DATASET RECORDS –
□ □ □ □ □
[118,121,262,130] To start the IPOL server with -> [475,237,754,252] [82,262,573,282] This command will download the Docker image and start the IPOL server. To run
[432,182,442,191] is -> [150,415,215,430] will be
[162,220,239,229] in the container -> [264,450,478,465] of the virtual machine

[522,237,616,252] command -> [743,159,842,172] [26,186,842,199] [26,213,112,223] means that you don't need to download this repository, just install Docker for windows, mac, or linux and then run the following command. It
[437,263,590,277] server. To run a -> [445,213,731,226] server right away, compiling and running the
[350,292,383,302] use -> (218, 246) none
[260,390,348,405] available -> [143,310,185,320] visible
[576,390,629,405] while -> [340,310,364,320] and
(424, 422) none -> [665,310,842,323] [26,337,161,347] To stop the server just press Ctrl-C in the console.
□ □ □ □ □
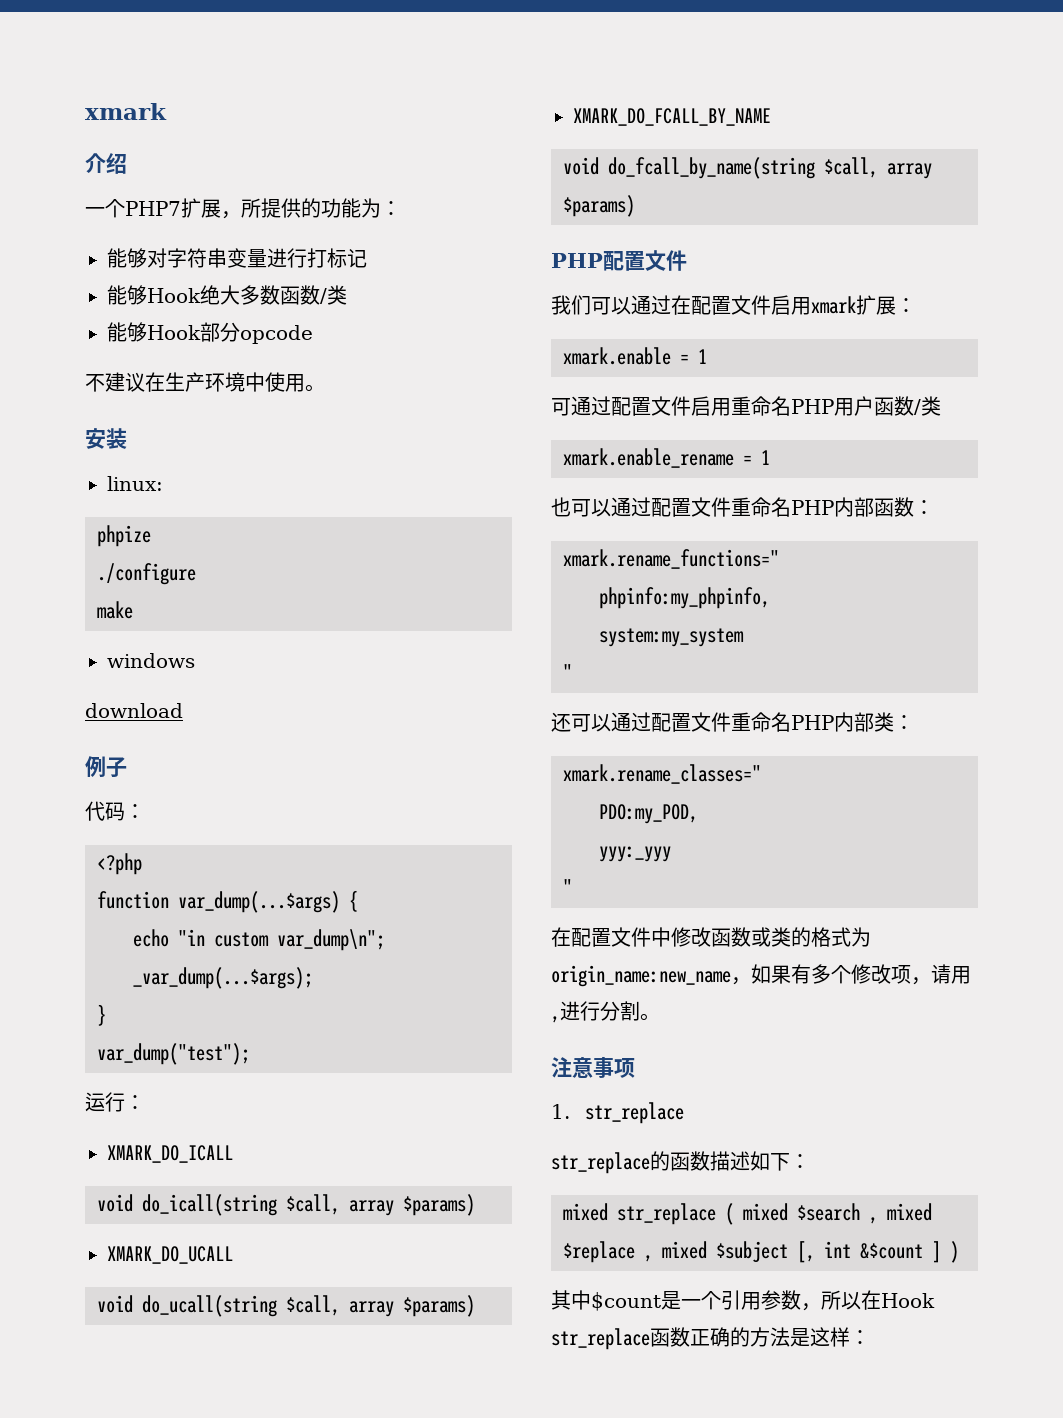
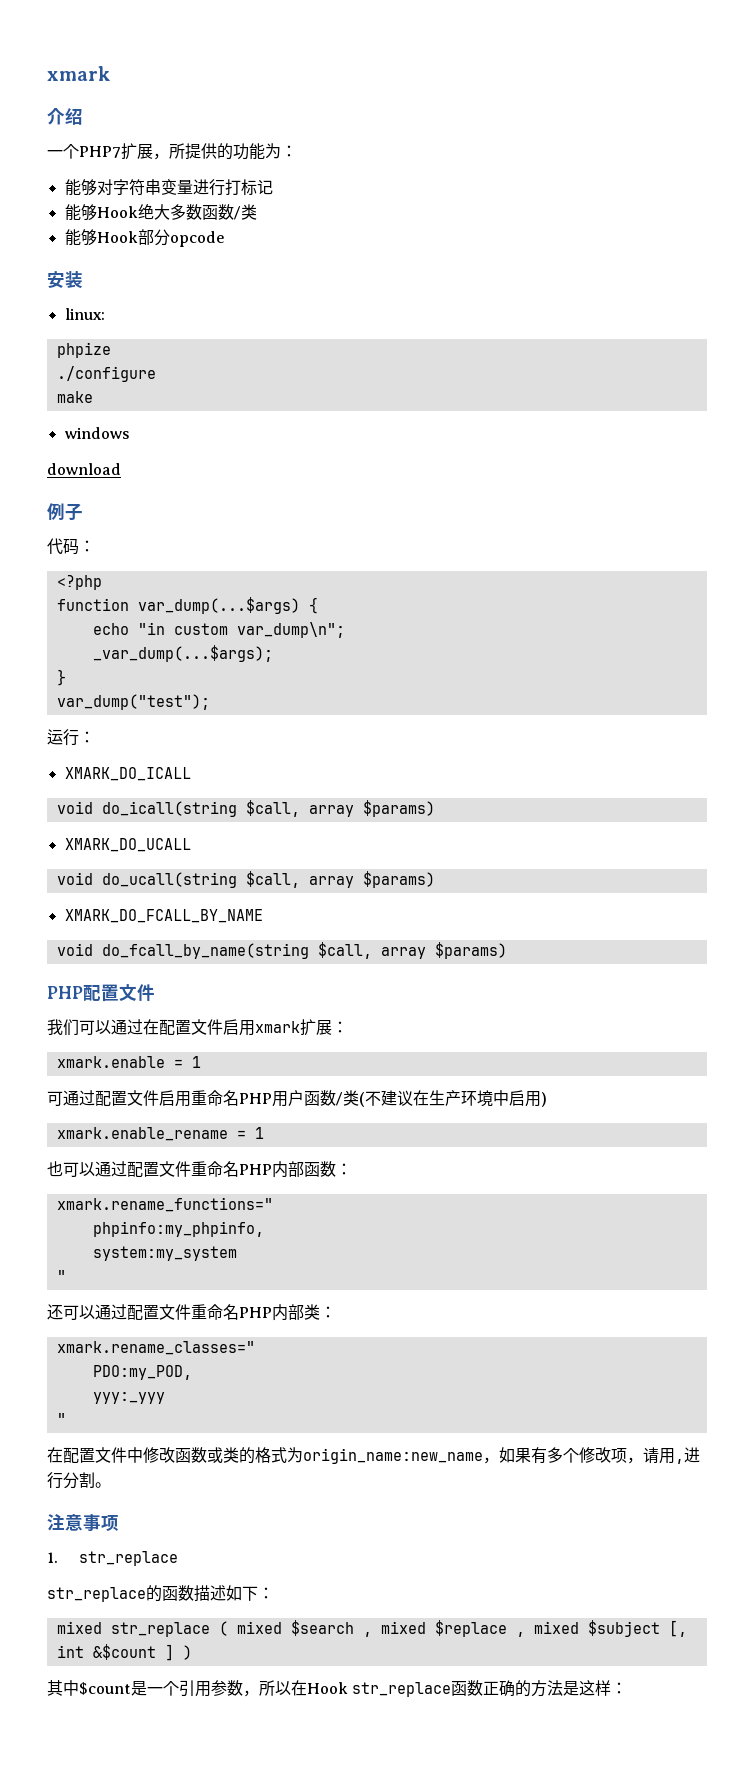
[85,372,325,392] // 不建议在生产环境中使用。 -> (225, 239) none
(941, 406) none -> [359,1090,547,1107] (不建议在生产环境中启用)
□ □ □ □ □
EXERCISE PROMPT –
From the material above, set down exactly the lines starting at the one with "[576,390,629,405] while ->" and ending at the one with "(424, 422) none", end lines included.

ANSWER TO THIS PROBLEM –
[576,390,629,405] while -> [340,310,364,320] and
(424, 422) none -> [665,310,842,323] [26,337,161,347] To stop the server just press Ctrl-C in the console.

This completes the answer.